## What to work on
From the entries that follow, copy exactly the lines beginning at the line holding "shipping: 16.90 -> none" and continuing through the line holding "Makeblock Neuron Artist".

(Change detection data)
+---+

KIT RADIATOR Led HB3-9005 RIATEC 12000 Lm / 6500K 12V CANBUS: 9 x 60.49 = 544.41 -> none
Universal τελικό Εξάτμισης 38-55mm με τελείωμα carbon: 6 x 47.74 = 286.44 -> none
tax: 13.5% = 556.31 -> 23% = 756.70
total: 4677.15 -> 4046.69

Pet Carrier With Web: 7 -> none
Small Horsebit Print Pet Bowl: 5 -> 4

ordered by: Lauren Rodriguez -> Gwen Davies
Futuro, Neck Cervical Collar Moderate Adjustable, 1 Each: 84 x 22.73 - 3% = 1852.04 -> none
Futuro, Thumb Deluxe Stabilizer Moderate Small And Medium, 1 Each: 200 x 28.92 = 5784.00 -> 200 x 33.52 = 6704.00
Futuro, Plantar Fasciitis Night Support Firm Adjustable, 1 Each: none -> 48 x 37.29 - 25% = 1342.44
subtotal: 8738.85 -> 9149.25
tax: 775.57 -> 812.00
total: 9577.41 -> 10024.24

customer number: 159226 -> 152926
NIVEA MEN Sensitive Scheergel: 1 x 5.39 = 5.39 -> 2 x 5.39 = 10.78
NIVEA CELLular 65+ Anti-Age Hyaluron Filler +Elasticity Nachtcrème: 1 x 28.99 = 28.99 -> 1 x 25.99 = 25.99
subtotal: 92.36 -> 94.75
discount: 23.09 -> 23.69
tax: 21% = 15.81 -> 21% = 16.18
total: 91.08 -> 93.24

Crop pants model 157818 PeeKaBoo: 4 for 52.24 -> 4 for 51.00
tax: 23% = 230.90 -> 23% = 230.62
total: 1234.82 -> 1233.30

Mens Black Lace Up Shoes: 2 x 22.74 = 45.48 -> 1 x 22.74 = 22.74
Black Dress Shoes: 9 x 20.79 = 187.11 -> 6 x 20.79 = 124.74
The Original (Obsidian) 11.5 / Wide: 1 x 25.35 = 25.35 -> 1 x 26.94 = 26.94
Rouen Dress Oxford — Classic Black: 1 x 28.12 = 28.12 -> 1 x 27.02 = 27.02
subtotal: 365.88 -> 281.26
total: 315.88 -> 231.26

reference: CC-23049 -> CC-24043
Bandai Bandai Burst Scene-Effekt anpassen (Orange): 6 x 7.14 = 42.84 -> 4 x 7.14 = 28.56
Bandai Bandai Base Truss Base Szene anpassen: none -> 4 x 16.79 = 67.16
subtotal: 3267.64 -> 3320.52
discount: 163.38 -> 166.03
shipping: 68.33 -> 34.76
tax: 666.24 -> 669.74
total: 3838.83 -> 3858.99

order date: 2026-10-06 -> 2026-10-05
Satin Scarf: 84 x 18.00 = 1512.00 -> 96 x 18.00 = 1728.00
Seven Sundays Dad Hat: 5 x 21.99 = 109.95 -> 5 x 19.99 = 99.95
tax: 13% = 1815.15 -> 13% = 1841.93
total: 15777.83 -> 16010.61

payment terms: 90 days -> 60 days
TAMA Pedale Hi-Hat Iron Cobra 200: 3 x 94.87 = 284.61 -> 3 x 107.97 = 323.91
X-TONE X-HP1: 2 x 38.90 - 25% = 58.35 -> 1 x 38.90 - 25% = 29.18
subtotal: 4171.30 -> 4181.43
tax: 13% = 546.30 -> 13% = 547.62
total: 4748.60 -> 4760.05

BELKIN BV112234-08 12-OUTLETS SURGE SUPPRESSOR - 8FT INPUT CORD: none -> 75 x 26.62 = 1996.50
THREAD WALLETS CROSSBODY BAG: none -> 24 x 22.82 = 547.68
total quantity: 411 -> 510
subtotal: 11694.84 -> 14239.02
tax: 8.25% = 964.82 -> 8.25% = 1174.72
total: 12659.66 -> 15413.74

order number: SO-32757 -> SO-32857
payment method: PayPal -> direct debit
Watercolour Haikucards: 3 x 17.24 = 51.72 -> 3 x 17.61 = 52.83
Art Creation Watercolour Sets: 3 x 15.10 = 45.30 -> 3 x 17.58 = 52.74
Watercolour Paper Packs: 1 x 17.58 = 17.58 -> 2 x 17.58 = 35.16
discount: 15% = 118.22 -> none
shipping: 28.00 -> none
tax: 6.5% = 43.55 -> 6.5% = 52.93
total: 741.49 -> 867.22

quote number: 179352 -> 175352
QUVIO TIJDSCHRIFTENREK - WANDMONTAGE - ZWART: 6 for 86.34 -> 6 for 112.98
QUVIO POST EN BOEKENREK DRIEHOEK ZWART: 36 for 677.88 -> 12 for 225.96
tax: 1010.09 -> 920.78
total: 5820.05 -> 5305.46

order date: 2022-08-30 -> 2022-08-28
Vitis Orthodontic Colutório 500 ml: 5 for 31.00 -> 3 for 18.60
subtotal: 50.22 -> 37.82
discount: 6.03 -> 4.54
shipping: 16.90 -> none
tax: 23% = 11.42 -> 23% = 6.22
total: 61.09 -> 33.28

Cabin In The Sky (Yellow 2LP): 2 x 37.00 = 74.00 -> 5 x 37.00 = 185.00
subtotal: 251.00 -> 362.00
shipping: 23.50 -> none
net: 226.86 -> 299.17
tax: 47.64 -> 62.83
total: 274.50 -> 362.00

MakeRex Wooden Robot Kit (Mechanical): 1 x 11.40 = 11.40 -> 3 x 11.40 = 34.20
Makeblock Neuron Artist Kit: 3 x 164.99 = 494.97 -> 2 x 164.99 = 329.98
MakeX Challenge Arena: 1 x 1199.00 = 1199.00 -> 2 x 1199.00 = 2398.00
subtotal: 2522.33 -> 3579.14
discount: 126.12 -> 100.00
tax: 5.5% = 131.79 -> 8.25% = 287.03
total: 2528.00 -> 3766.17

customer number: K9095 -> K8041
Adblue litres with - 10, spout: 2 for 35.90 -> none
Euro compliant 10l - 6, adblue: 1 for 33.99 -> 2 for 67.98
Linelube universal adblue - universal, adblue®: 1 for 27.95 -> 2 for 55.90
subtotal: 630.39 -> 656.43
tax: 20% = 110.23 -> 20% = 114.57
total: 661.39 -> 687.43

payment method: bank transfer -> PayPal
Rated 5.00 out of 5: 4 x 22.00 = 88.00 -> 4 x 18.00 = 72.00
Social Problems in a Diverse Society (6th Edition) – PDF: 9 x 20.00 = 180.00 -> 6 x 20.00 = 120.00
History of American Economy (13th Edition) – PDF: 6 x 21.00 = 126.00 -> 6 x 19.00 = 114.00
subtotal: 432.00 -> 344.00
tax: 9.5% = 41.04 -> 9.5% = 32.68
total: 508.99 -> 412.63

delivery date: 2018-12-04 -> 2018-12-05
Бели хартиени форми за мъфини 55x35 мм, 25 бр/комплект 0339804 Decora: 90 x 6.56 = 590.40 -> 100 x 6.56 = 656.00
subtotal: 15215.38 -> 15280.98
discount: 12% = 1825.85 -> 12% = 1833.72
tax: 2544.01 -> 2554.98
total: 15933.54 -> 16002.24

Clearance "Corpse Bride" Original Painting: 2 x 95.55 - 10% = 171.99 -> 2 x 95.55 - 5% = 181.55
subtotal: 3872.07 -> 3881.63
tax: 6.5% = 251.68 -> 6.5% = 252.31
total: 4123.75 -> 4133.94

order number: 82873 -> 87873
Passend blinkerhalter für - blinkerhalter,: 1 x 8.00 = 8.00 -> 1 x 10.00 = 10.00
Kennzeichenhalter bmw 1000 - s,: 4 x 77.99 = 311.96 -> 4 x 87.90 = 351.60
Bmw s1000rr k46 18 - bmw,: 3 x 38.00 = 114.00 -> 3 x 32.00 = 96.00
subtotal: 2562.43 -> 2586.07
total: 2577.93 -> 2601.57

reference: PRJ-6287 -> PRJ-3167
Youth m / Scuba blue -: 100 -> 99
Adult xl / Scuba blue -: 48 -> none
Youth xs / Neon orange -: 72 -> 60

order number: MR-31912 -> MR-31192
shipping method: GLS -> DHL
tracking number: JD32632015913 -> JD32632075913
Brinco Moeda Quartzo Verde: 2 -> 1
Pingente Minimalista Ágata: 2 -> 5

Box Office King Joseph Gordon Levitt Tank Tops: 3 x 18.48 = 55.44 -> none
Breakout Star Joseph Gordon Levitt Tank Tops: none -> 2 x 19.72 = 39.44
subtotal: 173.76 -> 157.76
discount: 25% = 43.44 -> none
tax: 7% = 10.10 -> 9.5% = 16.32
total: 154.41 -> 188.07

+---+

## Result of this task
shipping: 16.90 -> none
tax: 23% = 11.42 -> 23% = 6.22
total: 61.09 -> 33.28

Cabin In The Sky (Yellow 2LP): 2 x 37.00 = 74.00 -> 5 x 37.00 = 185.00
subtotal: 251.00 -> 362.00
shipping: 23.50 -> none
net: 226.86 -> 299.17
tax: 47.64 -> 62.83
total: 274.50 -> 362.00

MakeRex Wooden Robot Kit (Mechanical): 1 x 11.40 = 11.40 -> 3 x 11.40 = 34.20
Makeblock Neuron Artist Kit: 3 x 164.99 = 494.97 -> 2 x 164.99 = 329.98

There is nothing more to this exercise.